Saturday, November 12, 2005

Maybe LAT Editorial Pages Changes Are Like New Coke And Won't Really Last

Don't look now, but the most compelling parts of the L.A. Times editorial pages this morning, Nov. 12, were the letters mostly pleading for Bob Scheer and Michael Ramirez to remain, and Ramirez's cartoon suggesting what will happen with Arab atomic bombings of the U.S. if media columnist Tim Rutten gets his way.

The Ramirez cartoon has too much writing, as many of his cartoons do, but still...The title is "New Congressionally Sanctioned Interrogation Techniques To Find Where Terrorists Have Hidden A Nuclear Device In Your City," and then there's an interrogator with a rule book asking an Arab, "Section Four...Um, Pretty Please With Sugar On Top."

That's the way the articulate Rutten wants to fight the War On Terror. Fire Judy Miller and emasculate the U.S. intelligence services. I don't question for one moment that Rutten is admirably idealistic, and that there ought to be bounds on U.S. conduct. But we may disagree on exactly where those bounds ought to be set.

Meanwhile, Scheer's supporters are on the page with gusto, and they are a lot more articulate than either the Op Ed Page offerings today, or the wonderfully dumb editorial in the bottom left hand corner of the editorial page trying to argue that most of the Special election results should be reversed.

You'd think Andres Martinez was Harry Chandler, for all the unreconstructionist views he has about the unions' victory the other night.

We can't forget that Martinez was hired by Michael Kinsley, who refused to so much as give George W. Bush a pro forma congratulations on his reeelection. Both men are of the school, "Let's Ignore Democracy."

Now, as for the Op Ed Page, I strongly suspect Op Ed Page editor Nick Goldberg would like to keep Scheer. He's been one of his champions as long as I've known him.

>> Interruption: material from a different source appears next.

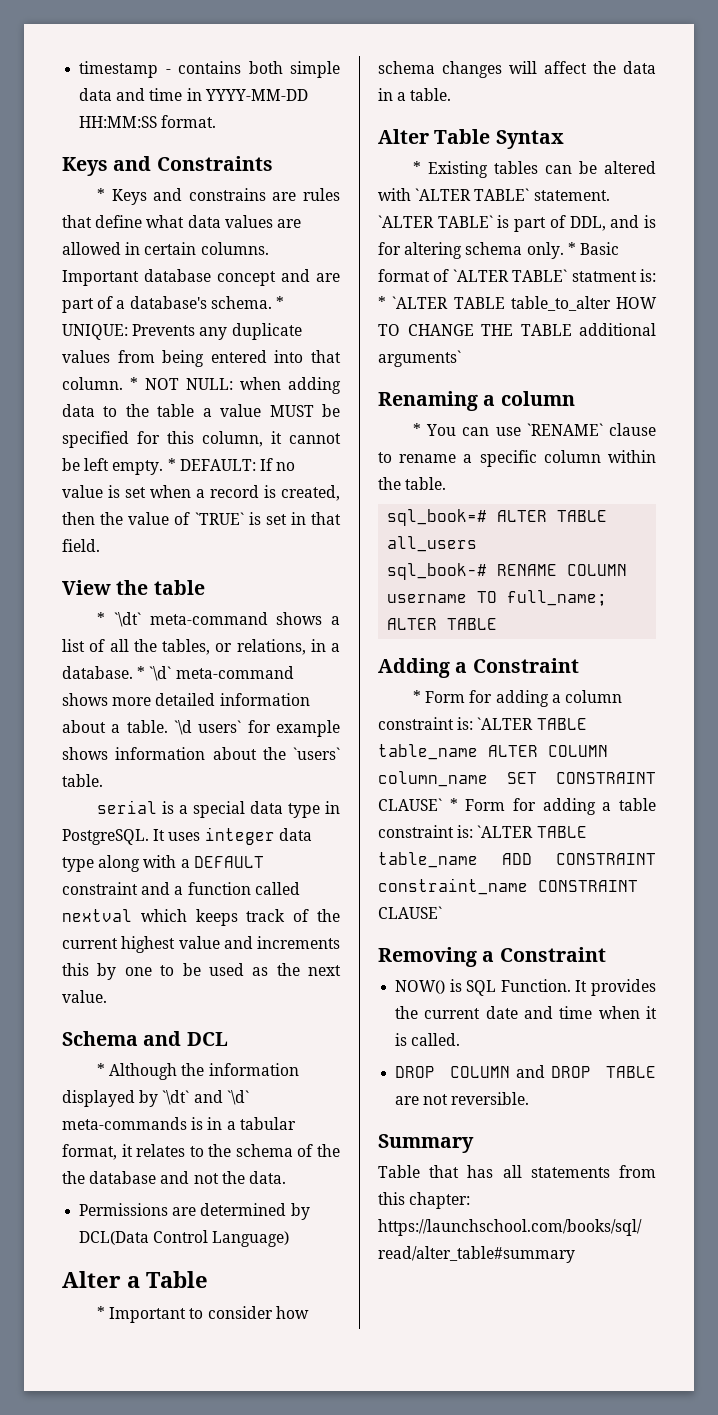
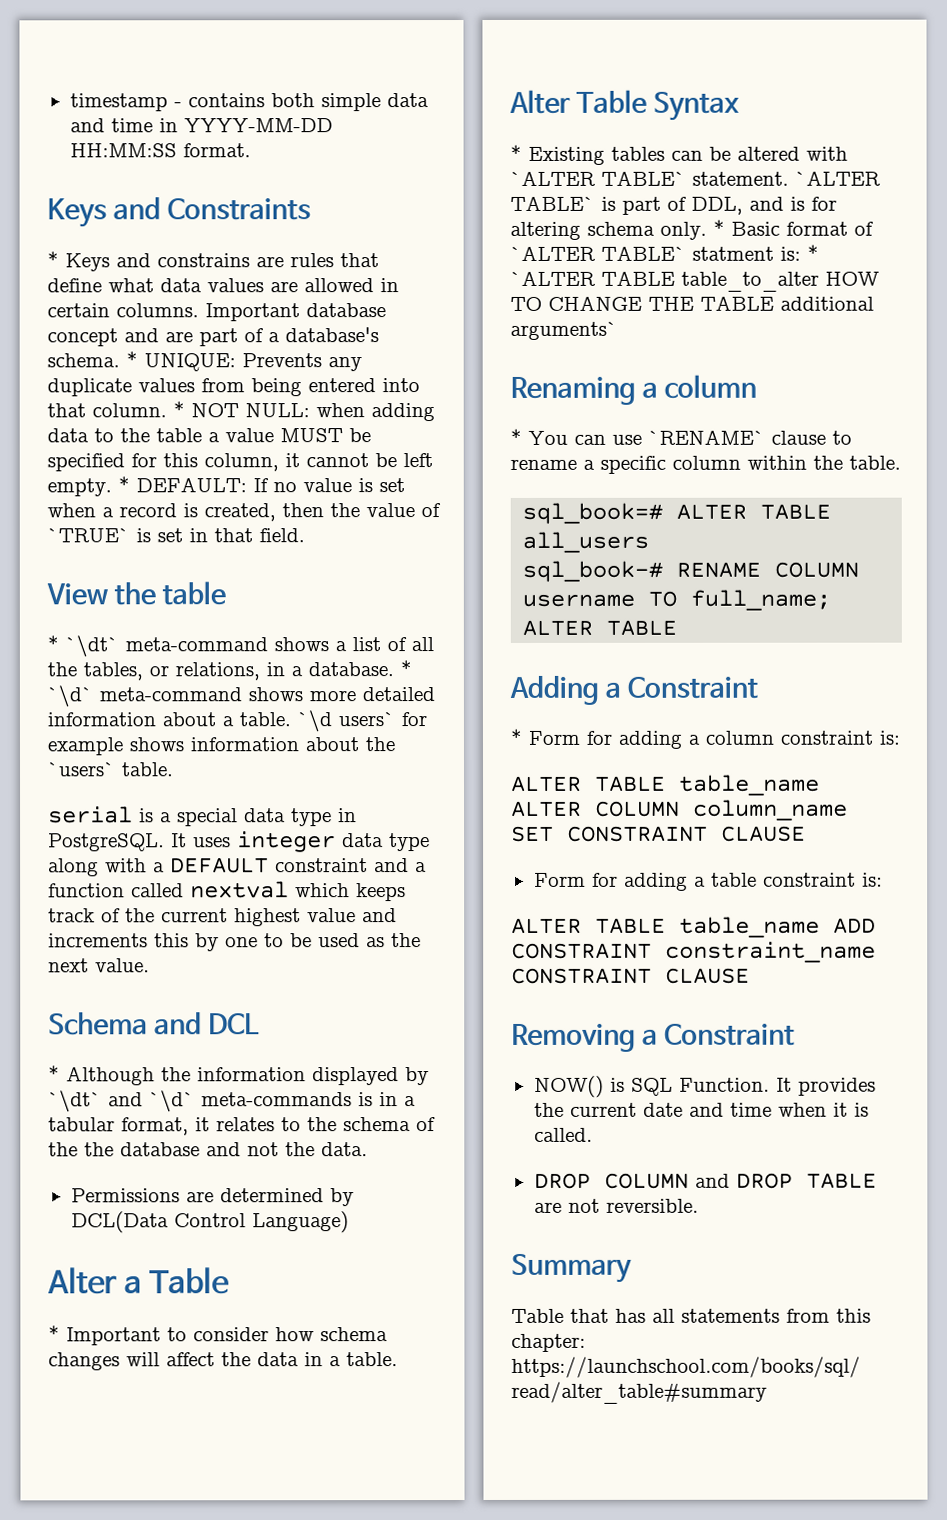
[477,717,534,730] `ALTER -> [511,775,582,792] // ALTER
[378,798,458,811] CLAUSE` * -> [721,825,806,842] CLAUSE //
[477,825,534,838] `ALTER -> [511,917,582,934] // ALTER
[378,906,442,919] CLAUSE` -> [665,967,750,984] CLAUSE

No, the decision to ditch Scheer, (which I've supported, by the way) had to come straight from Chicago via the new publisher, Jeffrey Johnson. There is a school of readers out here who believe Johnson has come out here to try and save circulation by dumbing down the Times and making it less controversial.

Maybe, they're right. But the letters section is staying controversial, and since this does resemble the battle for Classic Coke, maybe it's conceivable the Times will yet announce that Ssheer and Ramirez can stay.

Or maybe not. If the stock brokerage firm, Merrill Lynch, and its expert Lauren Rich, have their way, the Tribune Co. will sell out some of their newspapers, maybe even the Times. If Rupert Murdoch bought the Times, God forbid, he certainly would keep at least Scheer on the way out the door.

1 Comments:

Anonymous Anonymous said...

I disagree strongly with almost everything Sheer is for.

That being said, I think he's a very strong local voice, one that a lot of people count on, he's totally independent in his views, and he's a terrific mind and writer.

The LAT made a big mistake by dropping him, and that's coming from someone totally opposed to what Mr. Sheer has to say.